Pictures aside, each entry has to be returned exactly as it stands.

───

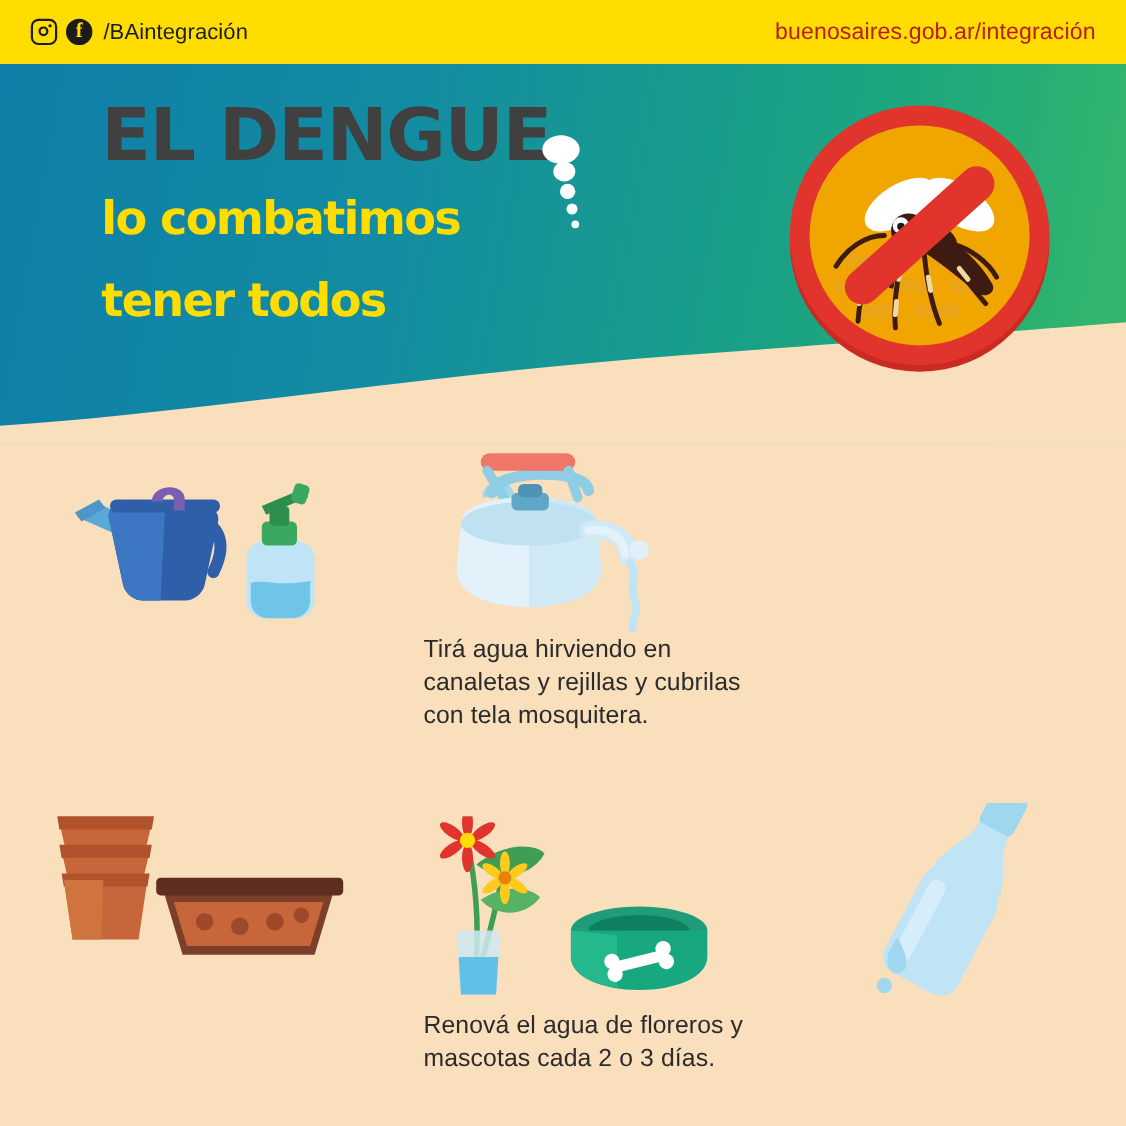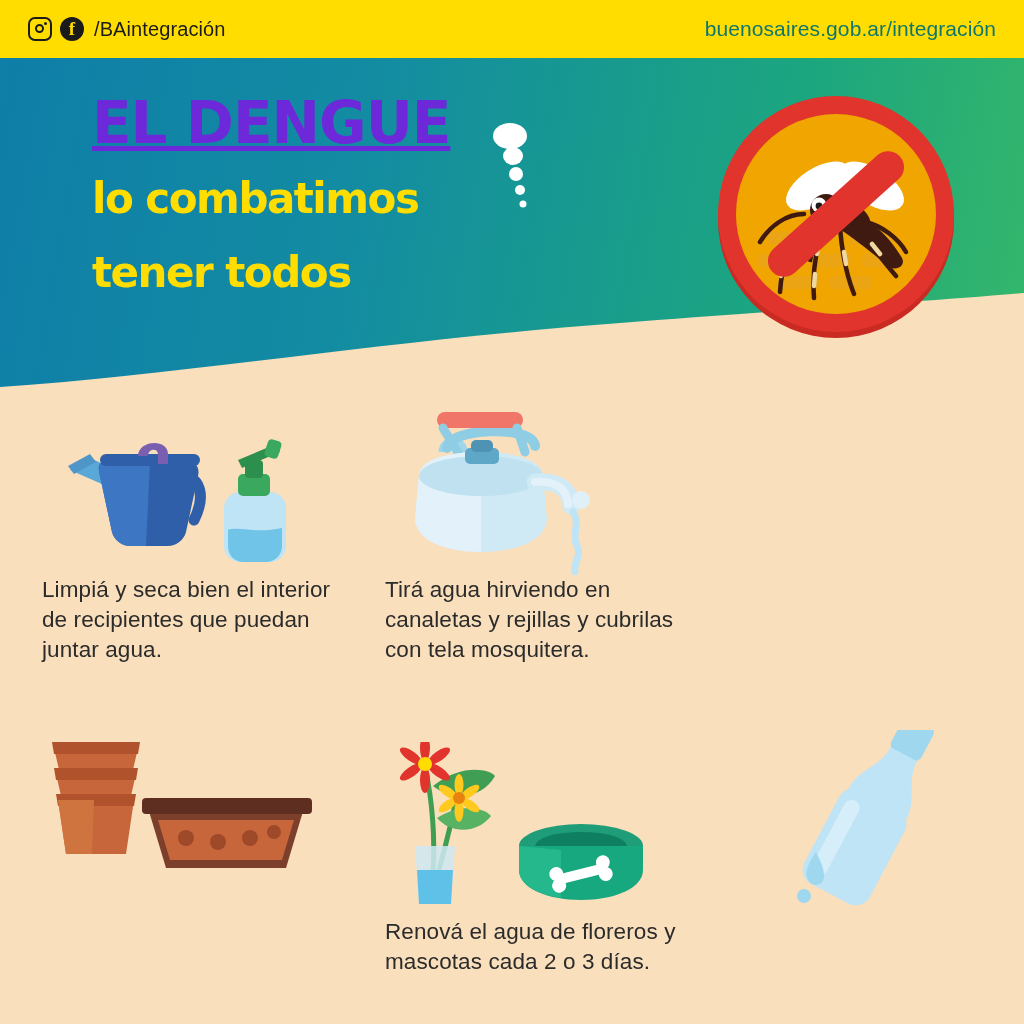--- a/index.html
+++ b/index.html
@@ -78,21 +78,21 @@
     text-align: center;
   }
   .handle {
     font-size: 20px;
     color: #1b1b1b;
     margin-left: 2px;
     letter-spacing: 0.1px;
   }
   .weburl {
     font-size: 21px;
-    color: #0f766e;
+    color: #b91c1c;
     letter-spacing: 0.1px;
   }
 
   
   .header {
     position: absolute;
     top: 58px; left: 0;
     width: 1024px;
     height: 345px;
     overflow: hidden;
@@ -114,25 +114,24 @@
   .title-block {
     position: absolute;
     top: 26px;
     left: 92px;
     width: 560px;
     z-index: 4;
   }
   .title-line1 {
     font-family: "DejaVu Sans", sans-serif;
     font-weight: bold;
-    font-size: 58px;
+    font-size: 66px;
     line-height: 78px;
-    color: #6d28d9;
+    color: #404040;
     letter-spacing: -1px;
-    text-decoration: underline;
   }
   .title-line2, .title-line3 {
     font-family: "DejaVu Sans", sans-serif;
     font-weight: bold;
     font-size: 42px;
     line-height: 74px;
     color: #ffdd00;
     letter-spacing: -1.5px;
   }
   .mosquito-badge {
@@ -277,21 +276,20 @@
           <path d="M128,74 C156,70 166,92 152,120" stroke="#2f5fa8" stroke-width="11" fill="none" stroke-linecap="round"></path>
 
           <rect x="182" y="92" width="62" height="70" rx="16" fill="#bfe4f5"></rect>
           <path d="M186,130 C196,126 214,134 240,128 L240,146 C240,155 233,162 224,162 L202,162 C192,162 186,155 186,146 Z" fill="#6fc4e8"></path>
           <rect x="196" y="74" width="32" height="22" rx="5" fill="#3aa95f"></rect>
           <rect x="203" y="60" width="18" height="18" rx="4" fill="#2d8f4e"></rect>
           <path d="M196,60 L234,44 L238,52 L200,68 Z" fill="#2d8f4e"></path>
           <rect x="224" y="40" width="14" height="18" rx="4" fill="#3aa95f" transform="rotate(18 231 49)"></rect>
         </svg>
       </div>
-      <div class="caption">Limpiá y seca bien el interior de recipientes que puedan juntar agua.</div>
     </div>
 
     <div class="tip c2">
       <div class="art">
         <svg width="300" height="175" viewBox="0 0 300 175">
           <path d="M58,52 C58,40 78,38 78,52" stroke="#9fd6ea" stroke-width="9" fill="none"></path>
           <path d="M62,48 C62,28 148,24 150,46" stroke="#8fcde4" stroke-width="10" fill="none" stroke-linecap="round"></path>
           <rect x="52" y="12" width="86" height="16" rx="8" fill="#f0766a"></rect>
           <path d="M58,28 L74,54" stroke="#8fcde4" stroke-width="9" stroke-linecap="round"></path>
           <path d="M132,28 L140,52" stroke="#8fcde4" stroke-width="9" stroke-linecap="round"></path>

───

▸ **WRITTEN RESPONSE**
--- a/index.html
+++ b/index.html
@@ -78,21 +78,21 @@
     text-align: center;
   }
   .handle {
     font-size: 20px;
     color: #1b1b1b;
     margin-left: 2px;
     letter-spacing: 0.1px;
   }
   .weburl {
     font-size: 21px;
-    color: #0f766e;
+    color: #b91c1c;
     letter-spacing: 0.1px;
   }
 
   
   .header {
     position: absolute;
     top: 58px; left: 0;
     width: 1024px;
     height: 345px;
     overflow: hidden;
@@ -114,25 +114,24 @@
   .title-block {
     position: absolute;
     top: 26px;
     left: 92px;
     width: 560px;
     z-index: 4;
   }
   .title-line1 {
     font-family: "DejaVu Sans", sans-serif;
     font-weight: bold;
-    font-size: 58px;
+    font-size: 66px;
     line-height: 78px;
-    color: #6d28d9;
+    color: #404040;
     letter-spacing: -1px;
-    text-decoration: underline;
   }
   .title-line2, .title-line3 {
     font-family: "DejaVu Sans", sans-serif;
     font-weight: bold;
     font-size: 42px;
     line-height: 74px;
     color: #ffdd00;
     letter-spacing: -1.5px;
   }
   .mosquito-badge {
@@ -277,21 +276,20 @@
           <path d="M128,74 C156,70 166,92 152,120" stroke="#2f5fa8" stroke-width="11" fill="none" stroke-linecap="round"></path>
 
           <rect x="182" y="92" width="62" height="70" rx="16" fill="#bfe4f5"></rect>
           <path d="M186,130 C196,126 214,134 240,128 L240,146 C240,155 233,162 224,162 L202,162 C192,162 186,155 186,146 Z" fill="#6fc4e8"></path>
           <rect x="196" y="74" width="32" height="22" rx="5" fill="#3aa95f"></rect>
           <rect x="203" y="60" width="18" height="18" rx="4" fill="#2d8f4e"></rect>
           <path d="M196,60 L234,44 L238,52 L200,68 Z" fill="#2d8f4e"></path>
           <rect x="224" y="40" width="14" height="18" rx="4" fill="#3aa95f" transform="rotate(18 231 49)"></rect>
         </svg>
       </div>
-      <div class="caption">Limpiá y seca bien el interior de recipientes que puedan juntar agua.</div>
     </div>
 
     <div class="tip c2">
       <div class="art">
         <svg width="300" height="175" viewBox="0 0 300 175">
           <path d="M58,52 C58,40 78,38 78,52" stroke="#9fd6ea" stroke-width="9" fill="none"></path>
           <path d="M62,48 C62,28 148,24 150,46" stroke="#8fcde4" stroke-width="10" fill="none" stroke-linecap="round"></path>
           <rect x="52" y="12" width="86" height="16" rx="8" fill="#f0766a"></rect>
           <path d="M58,28 L74,54" stroke="#8fcde4" stroke-width="9" stroke-linecap="round"></path>
           <path d="M132,28 L140,52" stroke="#8fcde4" stroke-width="9" stroke-linecap="round"></path>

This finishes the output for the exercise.